There are different extractors/services, and you can toggle them pretty easily. By default it screenshots everything, exports a PDF, saves like 4 different HTML copies and submits the link to the wayback machine. It also tries to extract important text, and stores that separately. You could easily configure it to only extract text, turn off some HTML extractors, or disable the PDF and screenshot captures if you want to prioritize disk space.
That probably depends on the scope of what you're looking to archive. If you're looking to make up local backup of your bookmarks folder (as one of the intentions seems to be), probably not an unreasonable amount of storage. Maybe a few GB at most(if you have a moderate to large bookmarks folder), depending on how many sites/heavy the sites are?
That is an insane amount of storage for so few links. Is your setup somehow very greedy?

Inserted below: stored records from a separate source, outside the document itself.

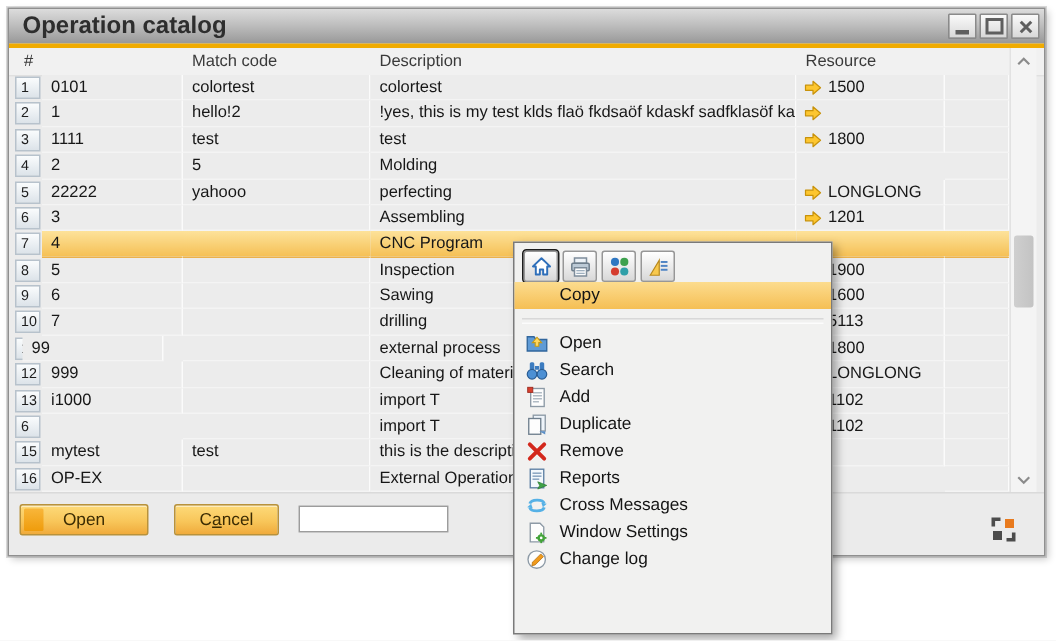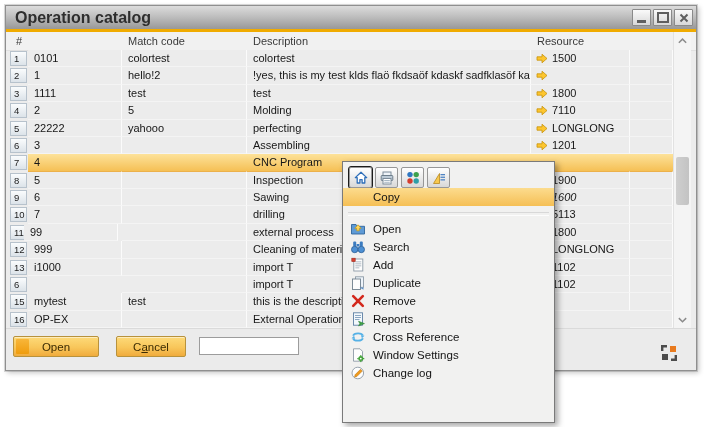"7110" span.cell { html: <span><svg> <path></path> </svg><span>7110</span></span> -> none }
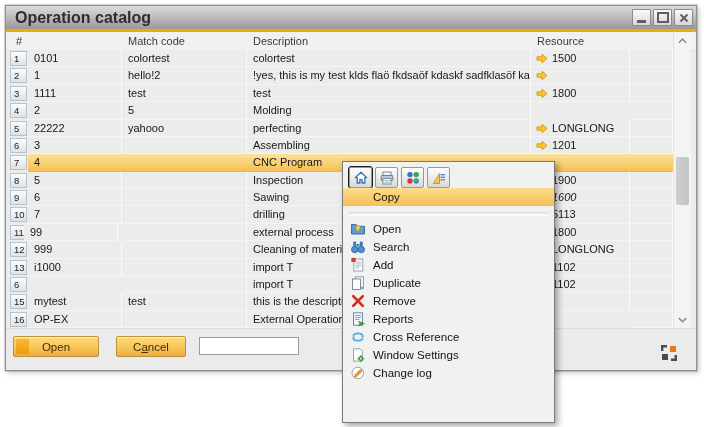"1600" span.cell { font-style: italic -> none }
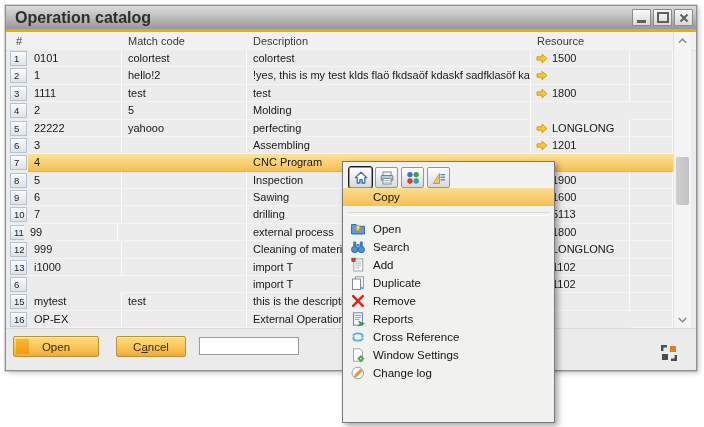"99" span.cell { left: 18px -> 9px }
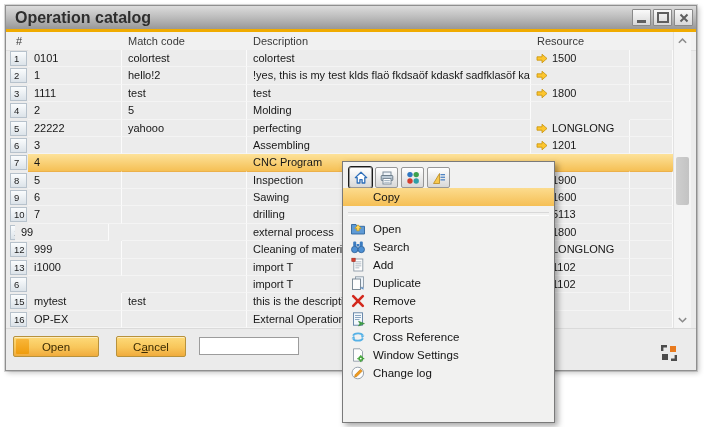"Cross Reference" span.lbl { text: Reference -> Messages }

Saving article only view (images + text) should probably do better
I suspect your numbers come from JavaScript and css, etc? Is there a way for archivebox to not download react 5000 times but share source files? Most likely custom bundles that sites compile will not make this possible most of the time. Just thinking out loud here.
It's recommended to run it on a compressed filesystem like ZFS. On mine it's using ~75GB for ~3000 URLs. It varies greatly depending on the content, usually the vast majority of storage is from video/audio ripped with youtube-dl.